**EXERCISE DIRECTIONS**
With pictures left out, set down exactly the lines that begin at the one containing "justify-content: center ->" and end with the last line of the entries below.

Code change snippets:

---*---

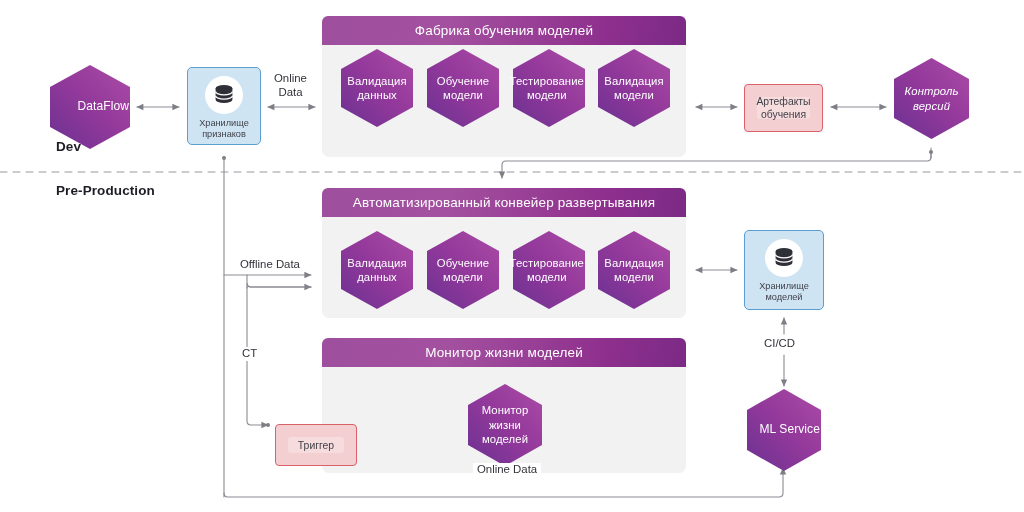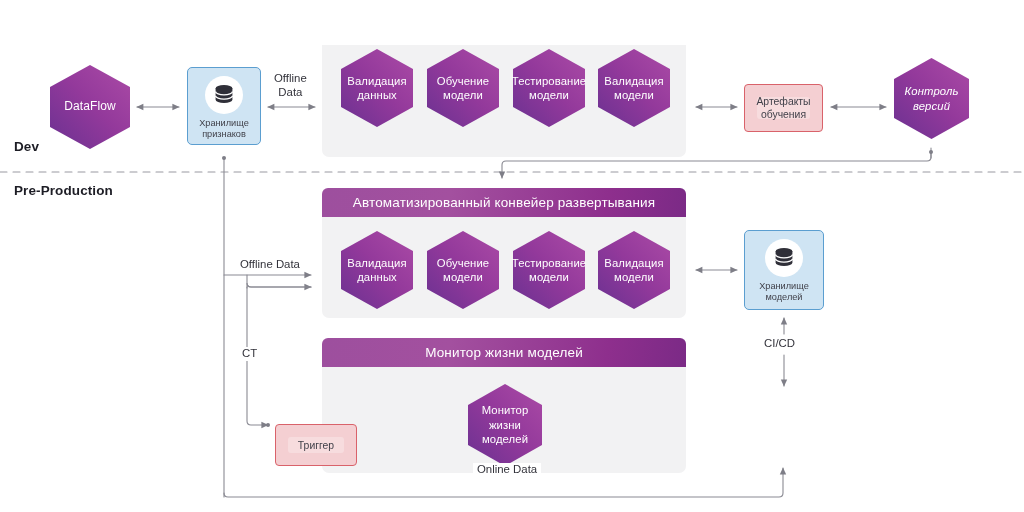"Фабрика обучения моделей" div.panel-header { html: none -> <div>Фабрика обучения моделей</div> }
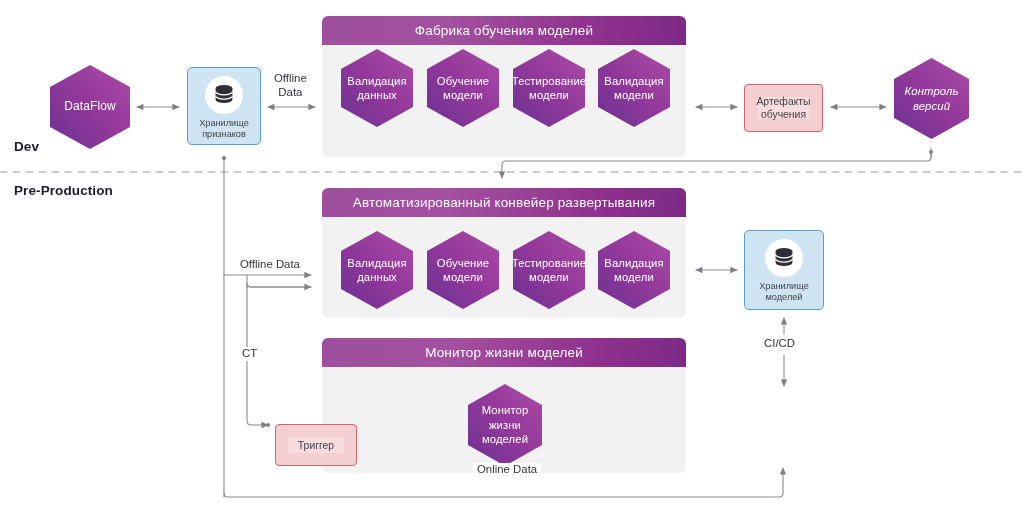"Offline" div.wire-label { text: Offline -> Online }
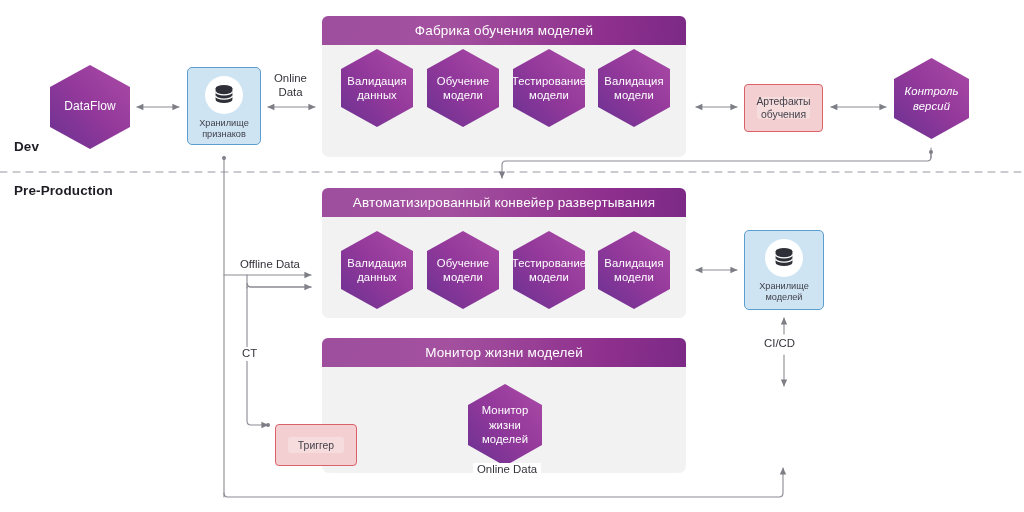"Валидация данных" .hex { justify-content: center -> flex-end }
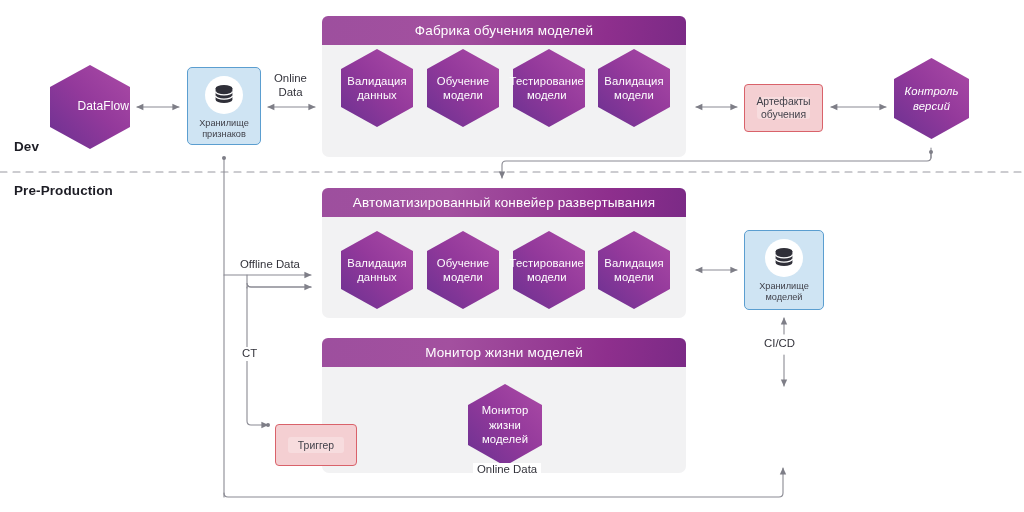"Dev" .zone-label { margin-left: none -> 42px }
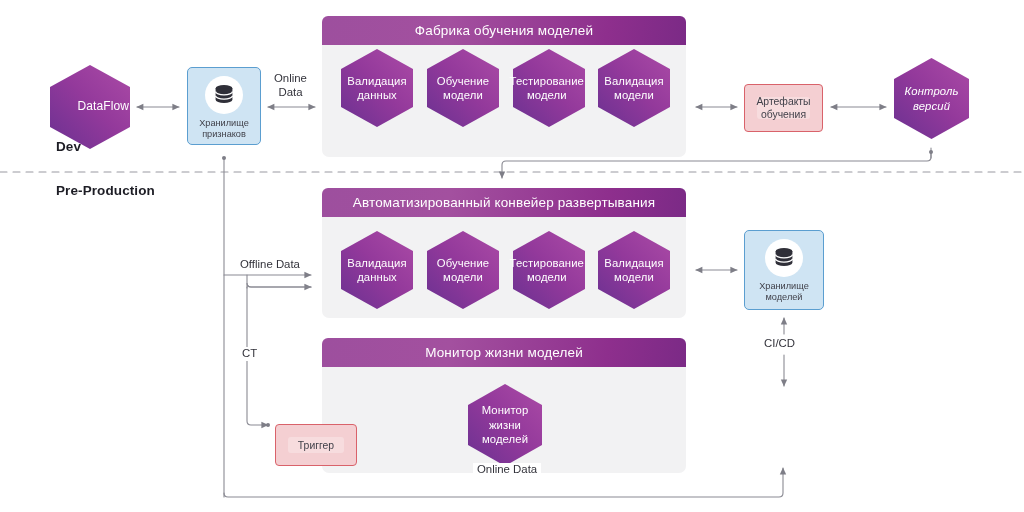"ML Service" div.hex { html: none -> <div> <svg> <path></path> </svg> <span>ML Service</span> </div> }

---*---

**TASK OUTPUT**
"Валидация данных" .hex { justify-content: center -> flex-end }
"Dev" .zone-label { margin-left: none -> 42px }
"ML Service" div.hex { html: none -> <div> <svg> <path></path> </svg> <span>ML Service</span> </div> }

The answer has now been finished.